• [EXERCISE]:
What you return must be the data below, word for word, without any images.

+++ SOURCE MATERIAL +++

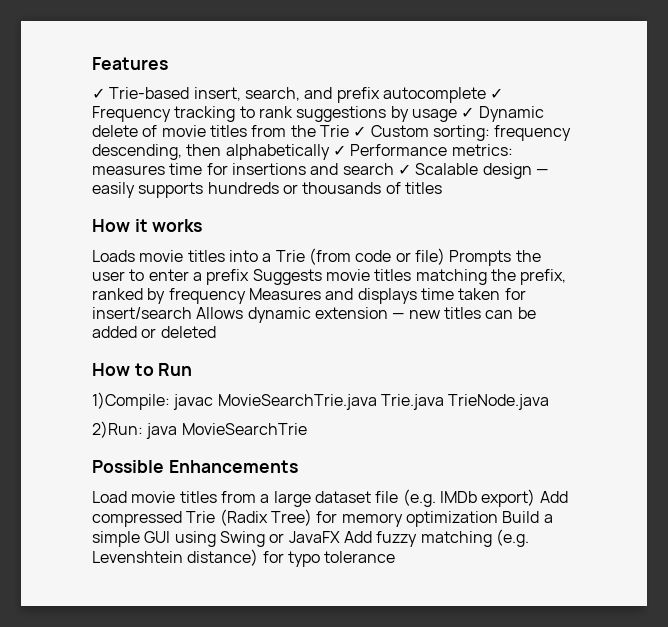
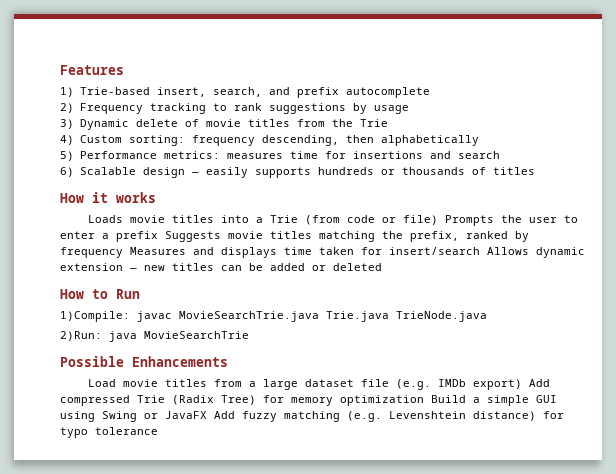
- ✓ Trie-based insert, search, and prefix autocomplete ✓ Frequency tracking to rank suggestions by usage ✓ Dynamic delete of movie titles from the Trie ✓ Custom sorting: frequency descending, then alphabetically ✓ Performance metrics: measures time for insertions and search ✓ Scalable design — easily supports hundreds or thousands of titles
+ 1) Trie-based insert, search, and prefix autocomplete
+ 2) Frequency tracking to rank suggestions by usage
+ 3) Dynamic delete of movie titles from the Trie
+ 4) Custom sorting: frequency descending, then alphabetically
+ 5) Performance metrics: measures time for insertions and search
+ 6) Scalable design — easily supports hundreds or thousands of titles

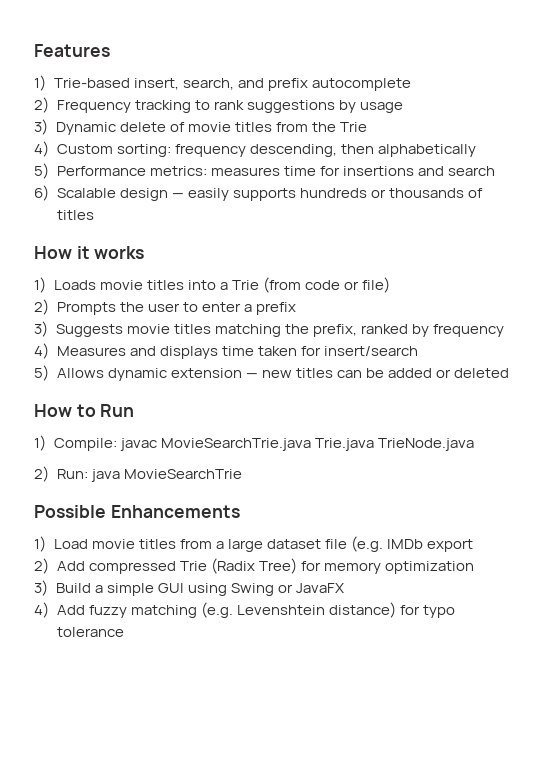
- Loads movie titles into a Trie (from code or file) Prompts the user to enter a prefix Suggests movie titles matching the prefix, ranked by frequency Measures and displays time taken for insert/search Allows dynamic extension — new titles can be added or deleted
+ 1) Loads movie titles into a Trie (from code or file)
+ 2) Prompts the user to enter a prefix
+ 3) Suggests movie titles matching the prefix, ranked by frequency
+ 4) Measures and displays time taken for insert/search
+ 5) Allows dynamic extension — new titles can be added or deleted
- 1)Compile: javac MovieSearchTrie.java Trie.java TrieNode.java
+ 1) Compile: javac MovieSearchTrie.java Trie.java TrieNode.java
- 2)Run: java MovieSearchTrie
+ 2) Run: java MovieSearchTrie
- Load movie titles from a large dataset file (e.g. IMDb export) Add compressed Trie (Radix Tree) for memory optimization Build a simple GUI using Swing or JavaFX Add fuzzy matching (e.g. Levenshtein distance) for typo tolerance
+ 1) Load movie titles from a large dataset file (e.g. IMDb export
+ 2) Add compressed Trie (Radix Tree) for memory optimization
+ 3) Build a simple GUI using Swing or JavaFX
+ 4) Add fuzzy matching (e.g. Levenshtein distance) for typo tolerance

+++

• [RESPONSE AREA]:
- ✓ Trie-based insert, search, and prefix autocomplete ✓ Frequency tracking to rank suggestions by usage ✓ Dynamic delete of movie titles from the Trie ✓ Custom sorting: frequency descending, then alphabetically ✓ Performance metrics: measures time for insertions and search ✓ Scalable design — easily supports hundreds or thousands of titles
+ 1) Trie-based insert, search, and prefix autocomplete
+ 2) Frequency tracking to rank suggestions by usage
+ 3) Dynamic delete of movie titles from the Trie
+ 4) Custom sorting: frequency descending, then alphabetically
+ 5) Performance metrics: measures time for insertions and search
+ 6) Scalable design — easily supports hundreds or thousands of titles

- Loads movie titles into a Trie (from code or file) Prompts the user to enter a prefix Suggests movie titles matching the prefix, ranked by frequency Measures and displays time taken for insert/search Allows dynamic extension — new titles can be added or deleted
+ 1) Loads movie titles into a Trie (from code or file)
+ 2) Prompts the user to enter a prefix
+ 3) Suggests movie titles matching the prefix, ranked by frequency
+ 4) Measures and displays time taken for insert/search
+ 5) Allows dynamic extension — new titles can be added or deleted
- 1)Compile: javac MovieSearchTrie.java Trie.java TrieNode.java
+ 1) Compile: javac MovieSearchTrie.java Trie.java TrieNode.java
- 2)Run: java MovieSearchTrie
+ 2) Run: java MovieSearchTrie
- Load movie titles from a large dataset file (e.g. IMDb export) Add compressed Trie (Radix Tree) for memory optimization Build a simple GUI using Swing or JavaFX Add fuzzy matching (e.g. Levenshtein distance) for typo tolerance
+ 1) Load movie titles from a large dataset file (e.g. IMDb export
+ 2) Add compressed Trie (Radix Tree) for memory optimization
+ 3) Build a simple GUI using Swing or JavaFX
+ 4) Add fuzzy matching (e.g. Levenshtein distance) for typo tolerance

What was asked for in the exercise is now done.